5. Limitation of Liability of the Investment Adviser.
The Investment Adviser shall not be liable for any error of judgment or mistake of law or for any loss arising out of any investment or for any act or omission in the course of providing investment advisory services to the Fund, except for (a) losses arising out of the Investment Adviser’s willful misfeasance, bad faith or gross negligence in the performance of its duties or by reason of reckless disregard of its obligations and duties hereunder, and (b) to the extent specified in section 36(b) of the 1940 Act concerning loss resulting from a breach of the Investment Adviser’s fiduciary duty with respect to the receipt of compensation.
6. Activities of the Investment Adviser
(a) Non-Exclusivity. The Investment Adviser’s services under this Agreement are not exclusive. The Investment Adviser may provide the same or similar services to other clients and is not required to give priority to the Fund over its other client accounts or portfolios.
(b) Interested Persons.
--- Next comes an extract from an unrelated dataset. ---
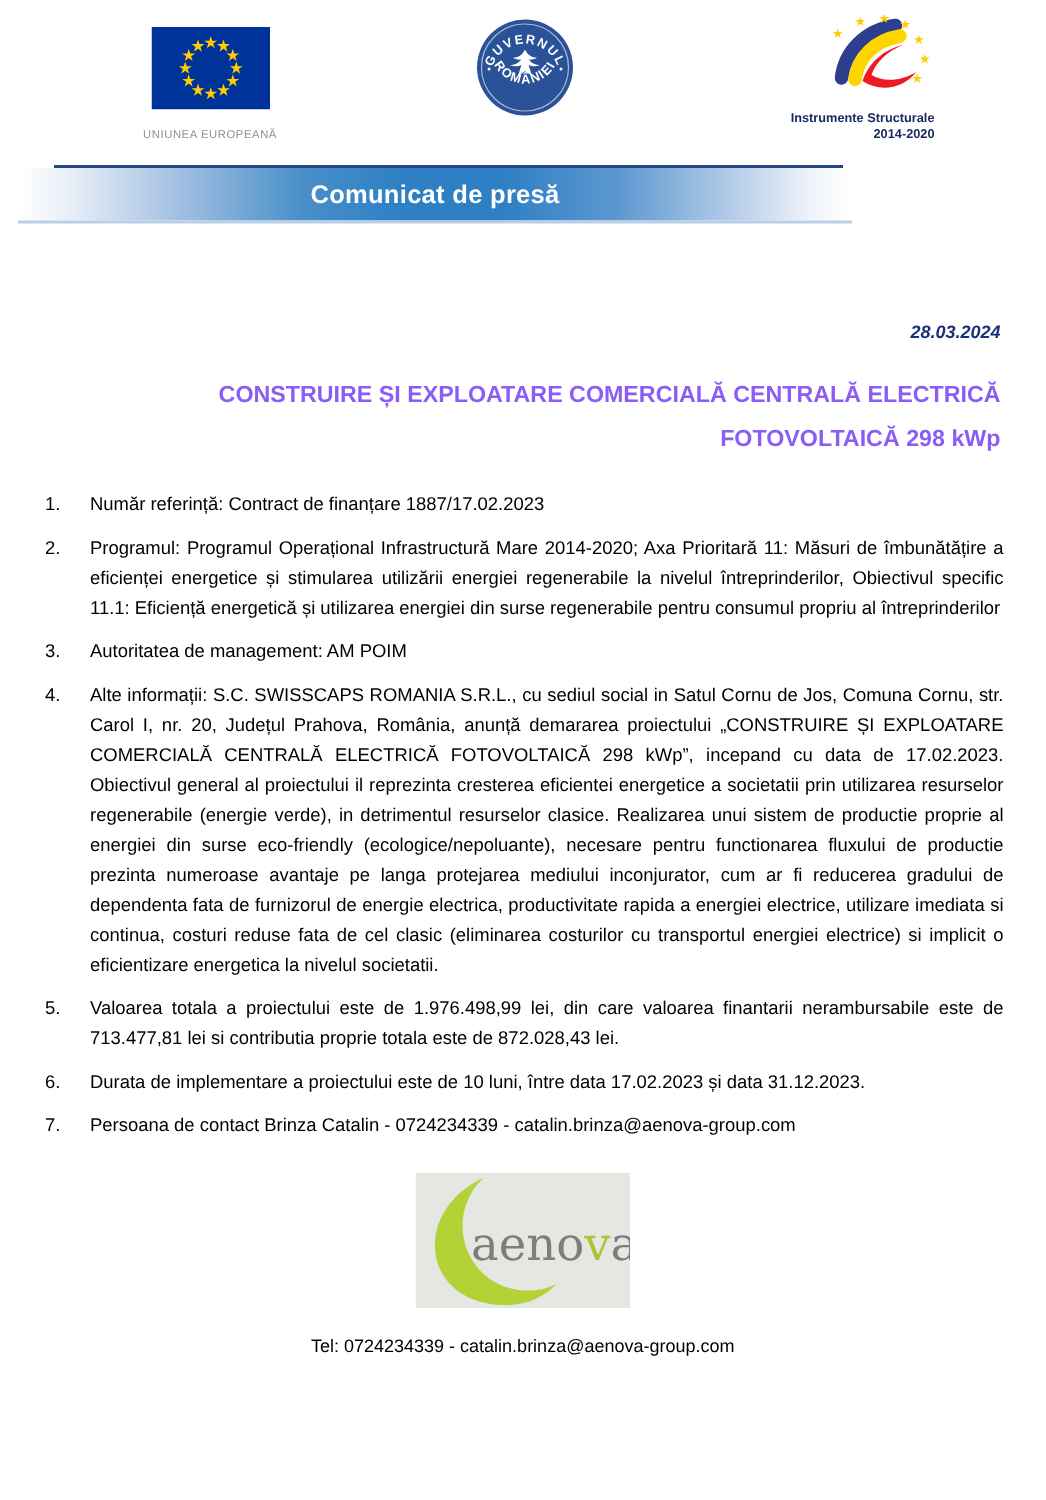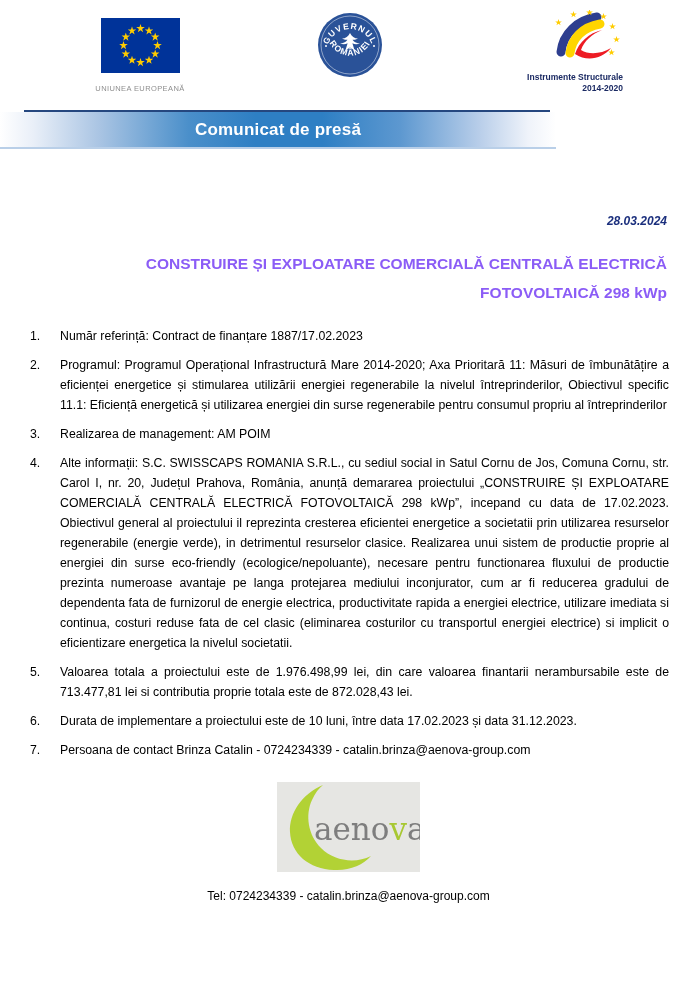"Comunicat de presă" .banner { left: 0 -> 12px }
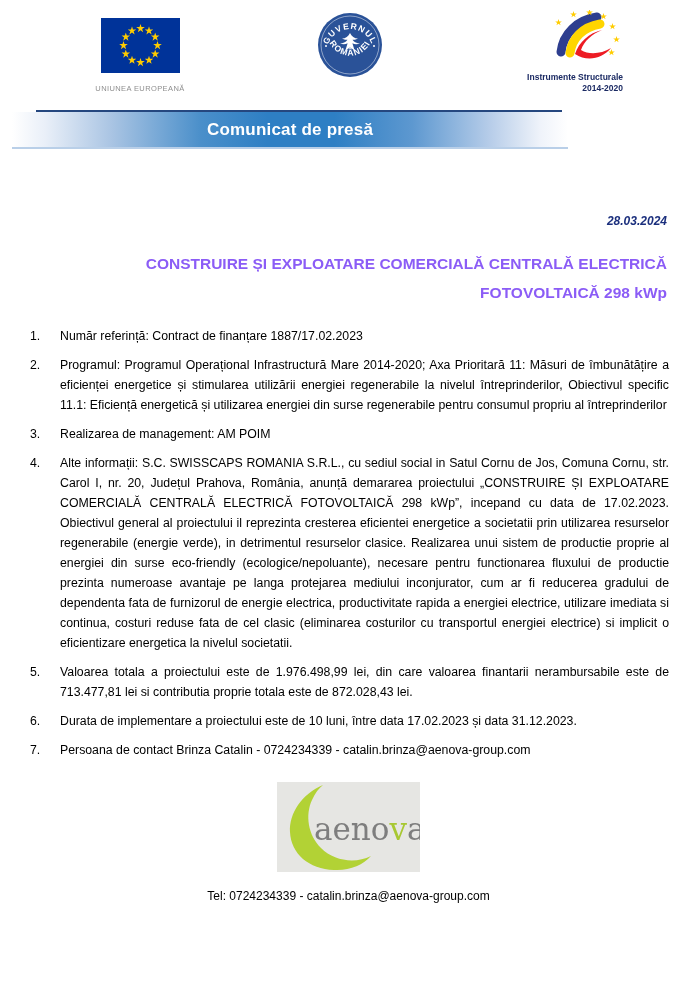"Realizarea de management: AM POIM" span.txt { text: Realizarea -> Autoritatea }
It is understood that trustees, officers, employees and shareholders of the Trust are or may become interested persons of the Investment Adviser, as trustees, officers, employees and shareholders or otherwise, and that trustees, officers, employees and shareholders of the Investment Adviser are or may become similarly interested persons of the Trust, and that the Investment Adviser may become interested in the Trust as a shareholder or otherwise.
7. Books and Records.
(a) Subject to review by the Trust, the Investment Adviser shall maintain and keep all books, accounts and other records of the Investment Adviser that relate to the service activities performed hereunder, as required under the 1940 Act, the Advisers Act and other applicable law. The Investment Adviser further agrees that the records that it maintains and keeps for the Trust shall be preserved in the manner and for the periods described by the 1940 Act, unless any such records are earlier surrendered.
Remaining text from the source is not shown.